DLFix: Context-based Code Transformation Learning for Automated Program Repair

Y. Li, S. Wang, T. N. Nguyen. ICSE 2020

     
edit repair AST

Automated Program Repair (APR) is very useful in helping developers in the process of software development and maintenance. Despite recent advances in deep learning (DL), the DL-based APR approaches still have limitations in learning bug-fixing code changes and the context of the surrounding source code of the bug-fixing code changes. These limitations lead to incorrect fixing locations or fixes. In this paper, we introduce DLFix, a two-tier DL model that treats APR as code transformation learning from the prior bug fixes and the surrounding code contexts of the fixes. The first layer is a tree-based RNN model that learns the contexts of bug fixes and its result is used as an additional weighting input for the second layer designed to learn the bug-fixing code transformations.

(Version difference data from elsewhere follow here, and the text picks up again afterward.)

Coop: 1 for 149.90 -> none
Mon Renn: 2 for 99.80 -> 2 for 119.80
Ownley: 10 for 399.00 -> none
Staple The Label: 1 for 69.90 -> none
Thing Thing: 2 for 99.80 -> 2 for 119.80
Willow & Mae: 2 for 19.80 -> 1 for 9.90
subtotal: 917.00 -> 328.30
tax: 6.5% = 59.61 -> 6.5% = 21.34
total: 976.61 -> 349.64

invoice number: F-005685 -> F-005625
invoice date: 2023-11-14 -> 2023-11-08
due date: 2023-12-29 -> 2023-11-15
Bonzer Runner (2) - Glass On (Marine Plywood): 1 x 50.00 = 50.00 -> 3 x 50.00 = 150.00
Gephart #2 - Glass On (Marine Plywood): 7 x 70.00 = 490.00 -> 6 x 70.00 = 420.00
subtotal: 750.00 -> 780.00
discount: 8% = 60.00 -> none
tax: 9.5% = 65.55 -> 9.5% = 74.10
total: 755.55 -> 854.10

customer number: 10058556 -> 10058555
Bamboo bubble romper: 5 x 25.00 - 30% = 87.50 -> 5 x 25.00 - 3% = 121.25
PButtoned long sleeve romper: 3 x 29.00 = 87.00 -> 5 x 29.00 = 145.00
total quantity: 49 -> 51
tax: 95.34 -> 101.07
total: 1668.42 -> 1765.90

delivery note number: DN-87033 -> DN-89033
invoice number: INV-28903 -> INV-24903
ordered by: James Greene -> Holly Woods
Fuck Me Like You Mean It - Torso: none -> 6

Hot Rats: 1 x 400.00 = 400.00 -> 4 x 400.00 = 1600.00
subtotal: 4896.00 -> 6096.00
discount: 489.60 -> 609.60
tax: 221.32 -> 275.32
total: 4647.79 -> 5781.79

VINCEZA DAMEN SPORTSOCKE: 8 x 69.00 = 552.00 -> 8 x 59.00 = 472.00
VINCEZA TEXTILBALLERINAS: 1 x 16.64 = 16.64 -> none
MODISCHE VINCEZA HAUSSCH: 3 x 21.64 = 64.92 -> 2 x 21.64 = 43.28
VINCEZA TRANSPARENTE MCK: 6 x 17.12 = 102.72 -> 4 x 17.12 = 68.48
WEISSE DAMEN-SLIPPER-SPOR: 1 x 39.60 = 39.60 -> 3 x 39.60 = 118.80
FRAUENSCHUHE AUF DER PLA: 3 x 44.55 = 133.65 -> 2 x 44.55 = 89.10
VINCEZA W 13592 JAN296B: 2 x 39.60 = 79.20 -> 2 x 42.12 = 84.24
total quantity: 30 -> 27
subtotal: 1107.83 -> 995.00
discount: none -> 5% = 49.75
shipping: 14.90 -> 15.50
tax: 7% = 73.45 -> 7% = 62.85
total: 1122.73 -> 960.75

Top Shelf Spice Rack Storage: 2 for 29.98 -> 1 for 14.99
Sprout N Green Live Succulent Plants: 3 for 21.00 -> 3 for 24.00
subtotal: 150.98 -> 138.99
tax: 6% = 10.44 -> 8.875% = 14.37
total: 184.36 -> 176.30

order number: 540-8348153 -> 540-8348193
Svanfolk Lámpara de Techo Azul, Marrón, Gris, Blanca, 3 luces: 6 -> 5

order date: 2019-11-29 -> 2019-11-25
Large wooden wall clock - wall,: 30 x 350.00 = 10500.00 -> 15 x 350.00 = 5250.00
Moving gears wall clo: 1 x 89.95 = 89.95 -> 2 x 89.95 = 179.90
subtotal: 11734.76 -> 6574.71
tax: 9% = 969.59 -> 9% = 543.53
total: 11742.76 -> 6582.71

We conducted several experiments to evaluate DLFix in two benchmarks: Defect4J and Bugs.jar, and a newly built bug datasets with a total of +20K real-world bugs in eight projects. We compared DLFix against a total of 13 state-of-the-art pattern-based APR tools. Our results show that DLFix can auto-fix more bugs than 11 of them, and is comparable and complementary to the top two pattern-based APR tools in which there are 7 and 11 unique bugs that they cannot detect, respectively, but we can. Importantly, DLFix is fully automated and data-driven, and does not require hard-coding of bug-fixing patterns as in those tools. We compared DLFix against 4 state-of-the-art deep learning based APR models. DLFix is able to fix 2.5 times more bugs than the best performing~baseline.